Medical hair restoration therapy and hair transplantation are two different approaches to the correction of hair loss due to androgenetic alopecia. Either medical hair restoration or surgical hair restoration may be the best approach to hair loss for an individual, depending on variable factors such as degree of hair loss, rapidity of hair loss, pattern of hair loss, and response to medical treatment. Some persons may benefit from a carefully controlled use of both medical hair restoration therapy and hair transplantation, under the supervision of a physician hair restoration specialist.
Combined Medical/Surgical Restoration Therapy
Two pharmacologic hair restoration treatments are approved by the U.S. Food and Drug Administration (FDA) for treatment of hair loss due to androgenetic alopecia:
• Finasteride (Propecia®) an orally administered agent, and
• Minoxidil (Rogaine®) a topically applied agent.
Both have been found effective in slowing hair loss due to androgenetic alopecia in some persons, and in some to stimulate new hair growth. Response varies from person to person by objective criteria such as new-hair count, and by subjective criteria of the individual person’s satisfaction with the result of medical treatment.
Consultation with a physician hair restoration specialist will yield a plan for hair restoration that may, in carefully selected patients, include both hair transplantation and medical hair restoration therapy that complements and supplements hair transplantation.
The combined use of medical hair restoration therapy and hair transplantation can contribute to a long-range approach to hair restoration. For example:
• Medical hair restoration therapy might be used to slow hair loss in a very young man, until the physician hair restoration specialist determines that hair transplantation will have a successful outcome. When hair loss due to androgenetic alopecia begins in the age range of late teens to mid-twenties, the progression and pattern of hair loss may not be fully evident. If hair loss appears likely to be progressive over the next several decades, hair restoration planning will encompass the probable need to reserve supplies of donor hair to use in future transplantation that keeps pace with hair loss. Transplantation done too early may not address the future needs.
• Medical hair restoration therapy may be combined with hair transplantation to complement the cosmetic benefit of hair transplantation. In persons who respond to medical hair restoration therapy, the medical therapy may stimulate some new hair growth that will enhance the appearance of “fullness” in a transplanted area. Even if the new hair growth is diffuse, the cumulative effect of medical therapy plus hair transplantation may improve the cosmetic outcome.

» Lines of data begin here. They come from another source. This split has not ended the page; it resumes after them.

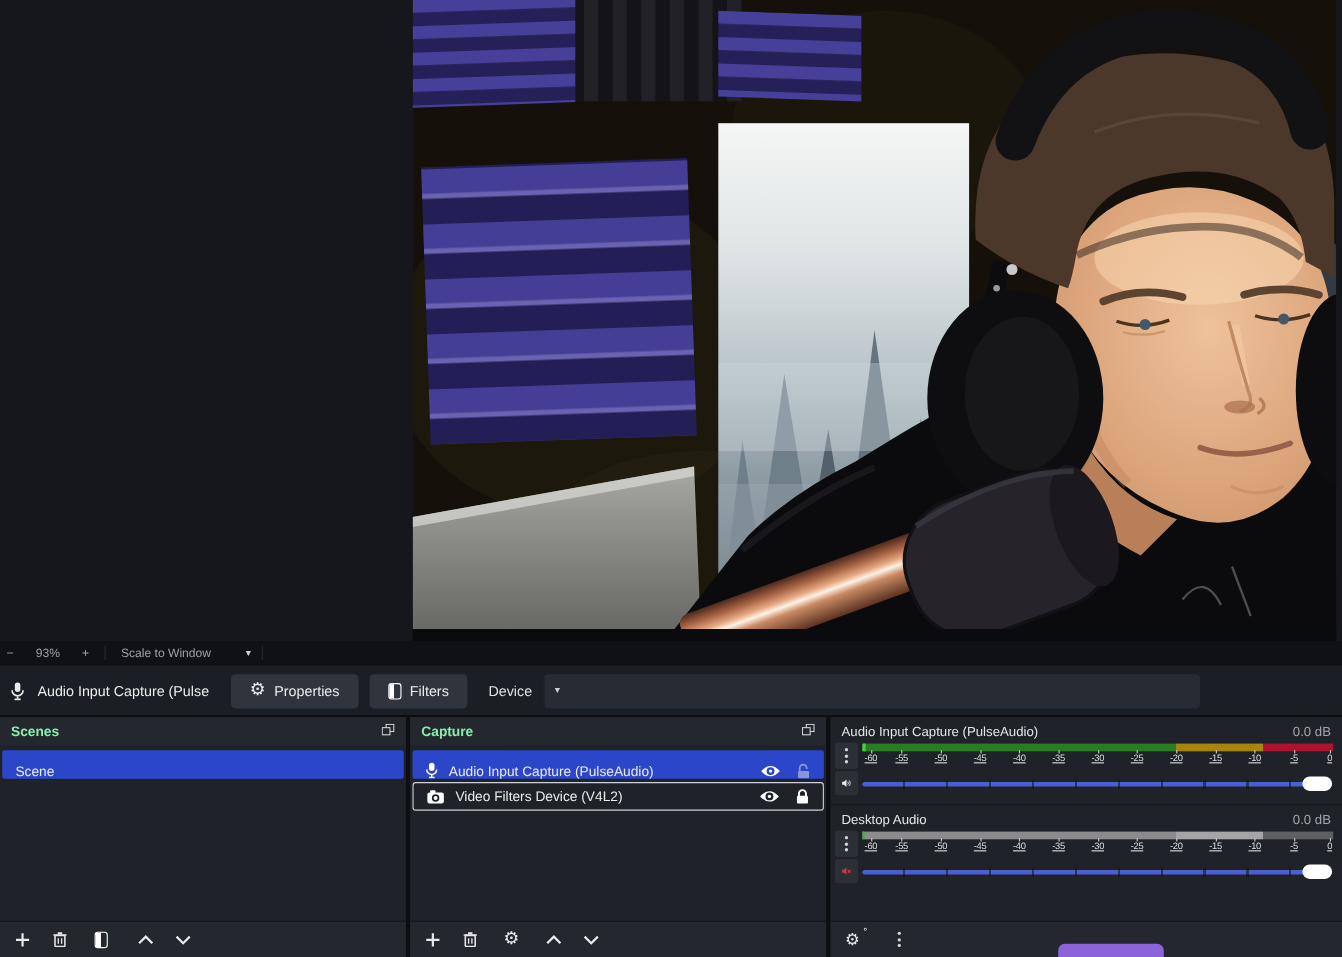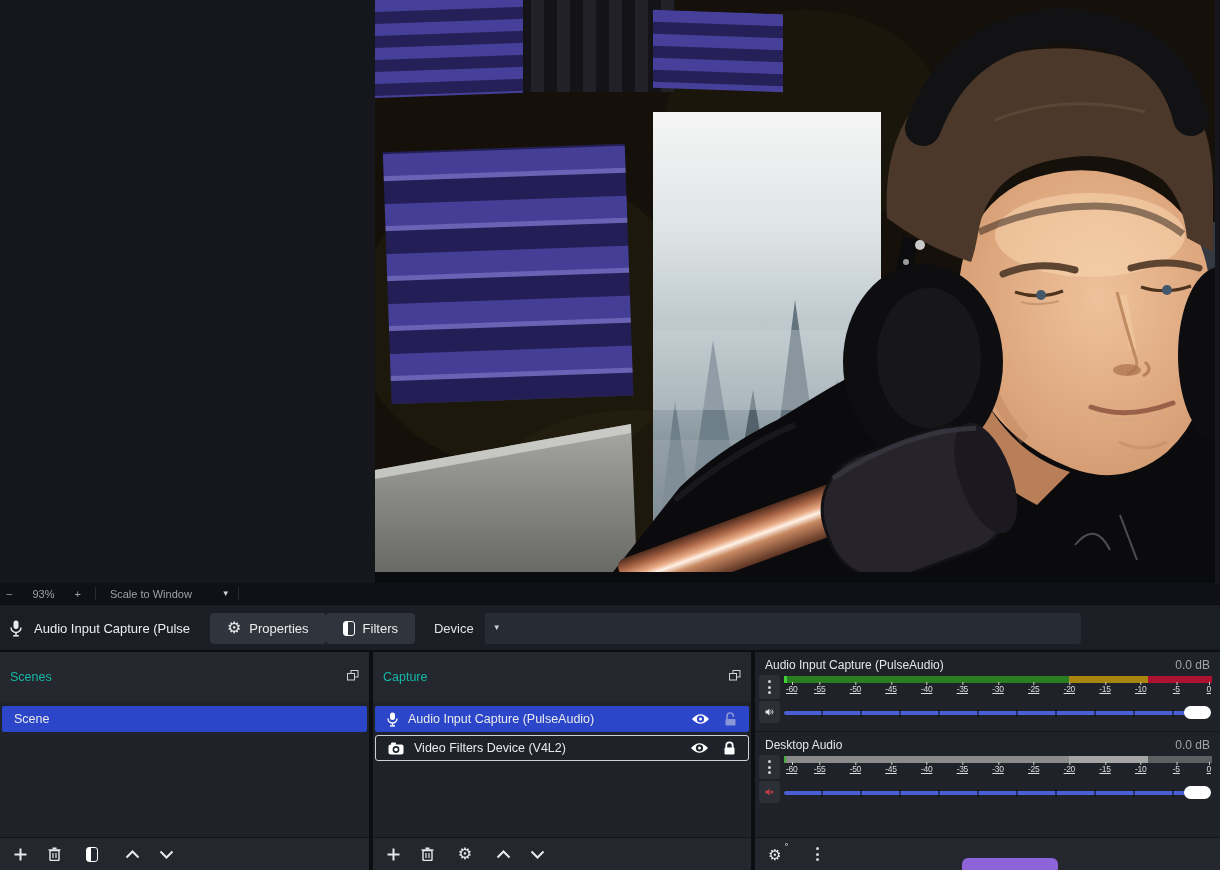"Filters" #filters-btn { margin-left: 0 -> 10px }
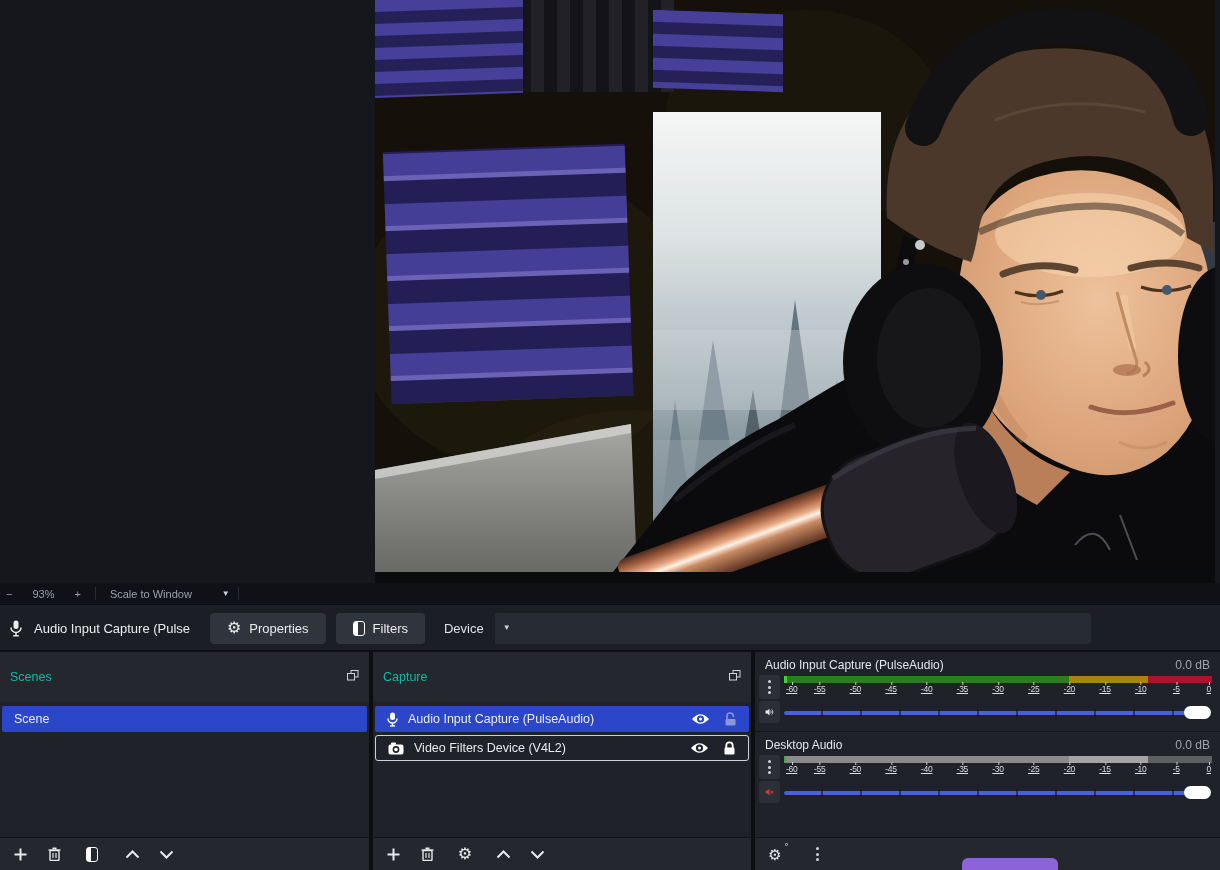"Scenes" .dock-header { color: #14b8a6 -> #86efac; font-weight: normal -> bold; padding: 12px 10px -> 0 10px }
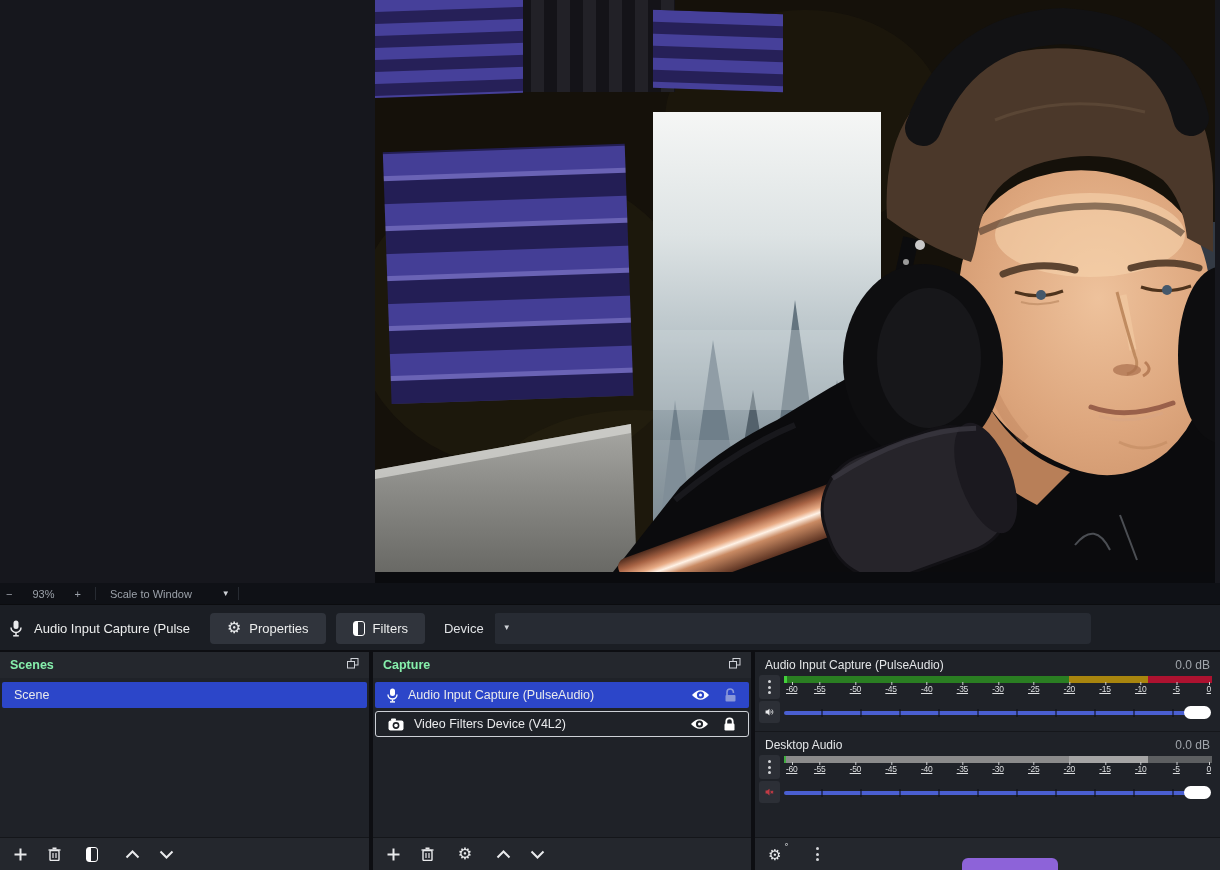"Scene" .list-row.selected { align-items: none -> flex-end }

Combined Medical Hair Restoration Therapy and Hair Transplantation Requires Planning and Commitment
While the possible benefit of combined medical hair restoration therapy and hair transplantation may be attractive, it is a choice that must be based on carefully considered factors. For example:
• The patient must have an acceptable response to medical hair restoration therapy in slowing of hair loss and/or stimulation of new hair growth. Some patients respond well, some less well, some poorly.
• As with all medications, the best result is obtained when the patient complies with instructions for use. Poor compliance can significantly alter benefit. A patient may become discouraged if benefit does not appear to be rapidly or consistently apparent; the patient should discuss this with the physician hair restoration specialist rather than unilaterally altering dose or timing of the hair restoration agent.
Is Hair Transplantation Needed If Medical Hair restoration Therapy is Successful?
Clinical trials of minoxidil and finasteride have shown patterns of benefit, or lack of benefit, for both agents. Some persons who respond well to a pharamcologicl hair restoration agent—with slowing of hair loss and/or stimulation of new hair growth—may not seek hair transplantation if the outcome of medical hair restoration therapy is satisfactory. Some of these persons may eventually consider hair transplantation if the medical hair restoration benefit is not maintained over time.
For the properly selected patient, combined surgical and medical approached to hair restoration is likely to yield excellent results over the lifetime of the patient. Results of minoxidil and finasteride clinical trials and treatment indicate that use of a medical agent in a responsive patient will have an satisfactory response with minimal side effects that complements surgical therapy.